Little novice program written in Python

castironpi at gmail.com castironpi at gmail.com
Fri Apr 25 00:43:42 EDT 2008


On Apr 24, 11:09 pm, Dennis Lee Bieber <wlfr... at ix.netcom.com> wrote:
> On Thu, 24 Apr 2008 21:31:15 -0300, Rogério Brito <rbr... at ime.usp.br>
> declaimed the following in comp.lang.python:
>
> > a = [i for i in range(0,n+1)]
>
>         Uhm... At least in 2.4 and earlier, range() returns a list... No
> need for the list-comp in that era... range() also begins with 0
>
>
>
> >>> n = 5
> >>> a = range(n+1)
> >>> a
> [0, 1, 2, 3, 4, 5]
>
>         So just
>
>         a = range(n+1)
>
> could be used.
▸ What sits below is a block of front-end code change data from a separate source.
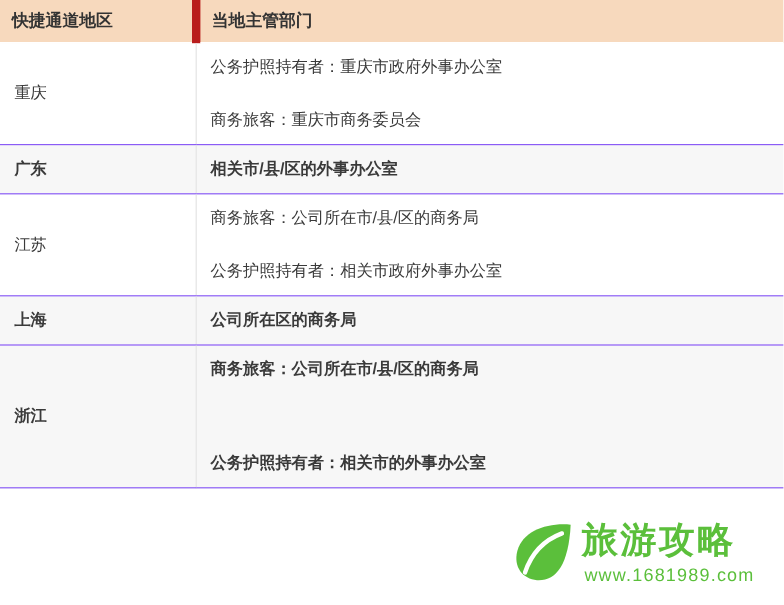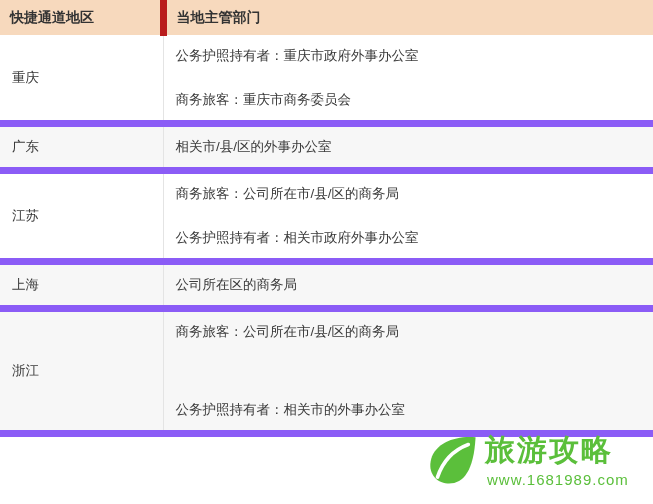--- a/index.html
+++ b/index.html
@@ -43,7 +43,7 @@
     color: #3a3a3a;
     padding: 10px 10px 10px 12px;
     border-right: 1px solid #e4e4e4;
-    border-bottom: 7px solid #8b5cf6;
+    border-bottom: 1px solid #8b5cf6;
     vertical-align: middle;
     line-height: 20px;
   }

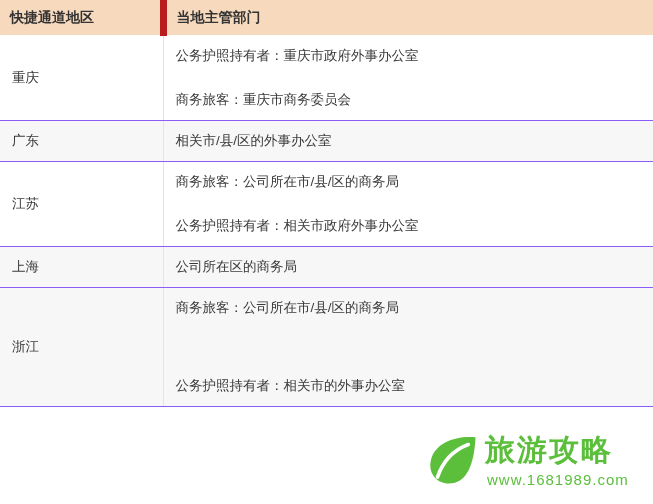--- a/index.html
+++ b/index.html
@@ -49,7 +49,7 @@
   }
   table.info-table td:last-child { border-right: none; }
 
-  table.info-table tr.row-even td { background: #f7f7f7; }
+  table.info-table tr.row-even td { background: #f7f7f7; font-weight: bold; }
   table.info-table tr.row-odd td { background: #ffffff; }
 
   td.cell-dept .dept-line {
Of course, if using a version where range() and xrange()
> have been unified...
>
> >>> c = list(xrange(n+1))
> >>> c
> [0, 1, 2, 3, 4, 5]
>
> --
>         Wulfraed        Dennis Lee Bieber               KD6MOG
>         wlfr... at ix.netcom.com              wulfr... at bestiaria.com
>                 HTTP://wlfraed.home.netcom.com/
>         (Bestiaria Support Staff:               web-a... at bestiaria.com)
>                 HTTP://www.bestiaria.com/

You're talking hardware-native, which machines don't guarantee.
Python can in another dimension of machine compatibility.  Stacks are
hardware native, the location of an array is not.  Python can retrieve
your stack in higher dimensions.

Fortunately, Python's community is sturdy against counterproductivity
en masse, so it's okay to hairbrain it.  Cover features of
improvements, though, and you might get a Bayes Net change to make and
courses to steer.  The community values the flexibility of machine-
independency too.

However, real numbers are not integers, so opinion mass of integer
algorithms may favor C.  But you just need micro-sales (and scales!)
to examine the future of Python.  Welcome to our group.